(Input material Opens)

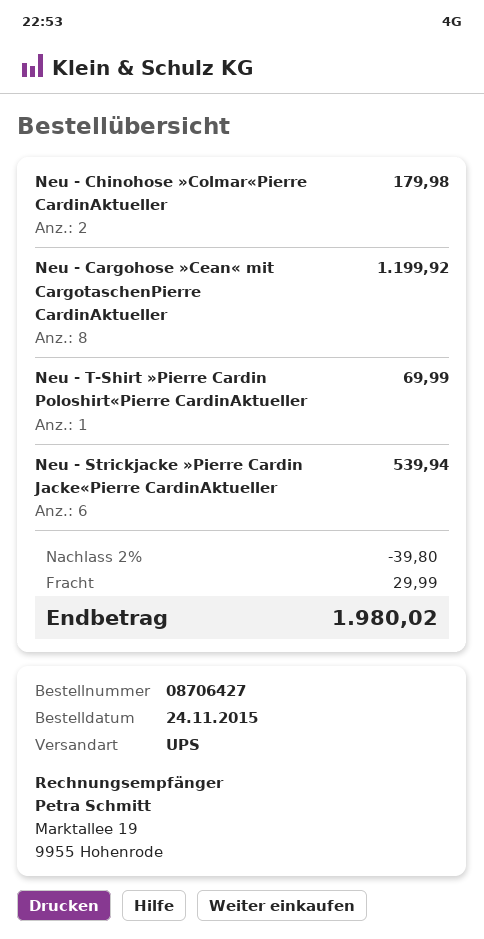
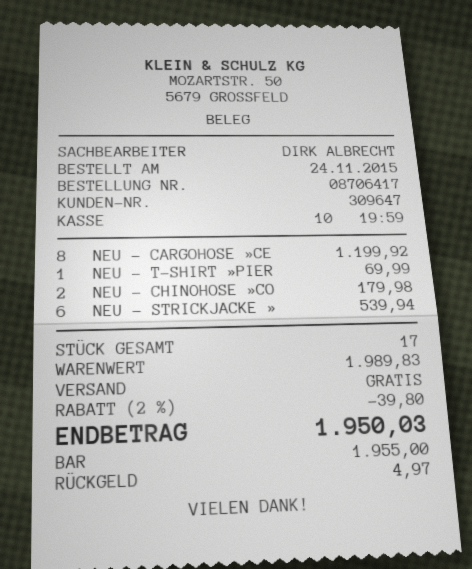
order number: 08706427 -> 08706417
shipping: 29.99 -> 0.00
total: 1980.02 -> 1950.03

(Input material Closes)
(Input material Opens)

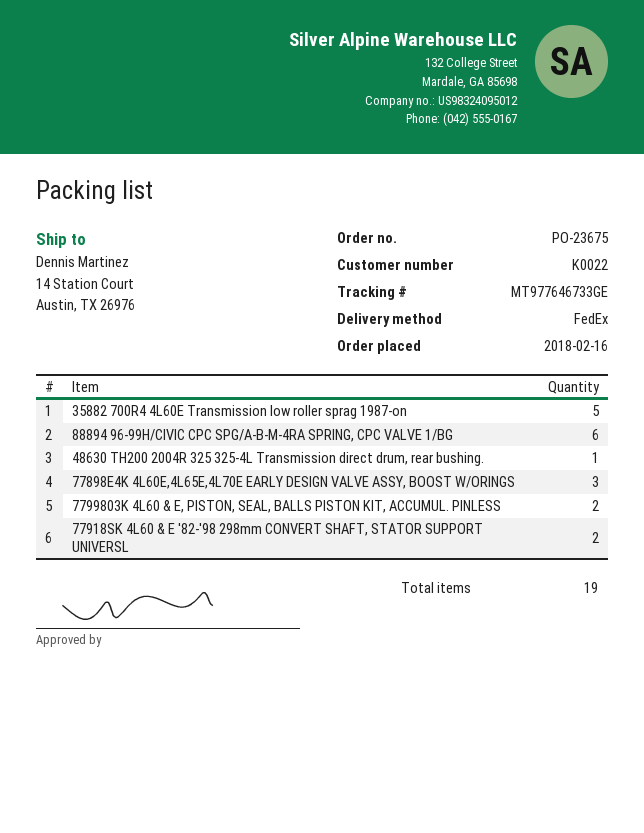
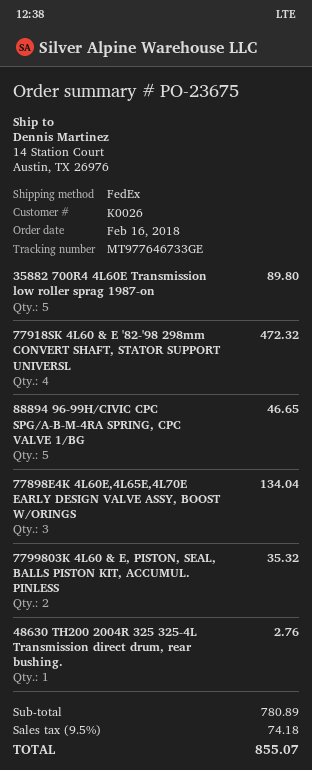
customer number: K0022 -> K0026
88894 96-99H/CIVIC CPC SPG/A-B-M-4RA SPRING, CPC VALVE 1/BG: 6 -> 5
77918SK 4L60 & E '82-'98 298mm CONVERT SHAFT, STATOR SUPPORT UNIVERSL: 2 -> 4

(Input material Closes)

• [Task brief]:
Your task is to return each line of the data above that contains the string "number".

• [Response below]:
order number: 08706427 -> 08706417
customer number: K0022 -> K0026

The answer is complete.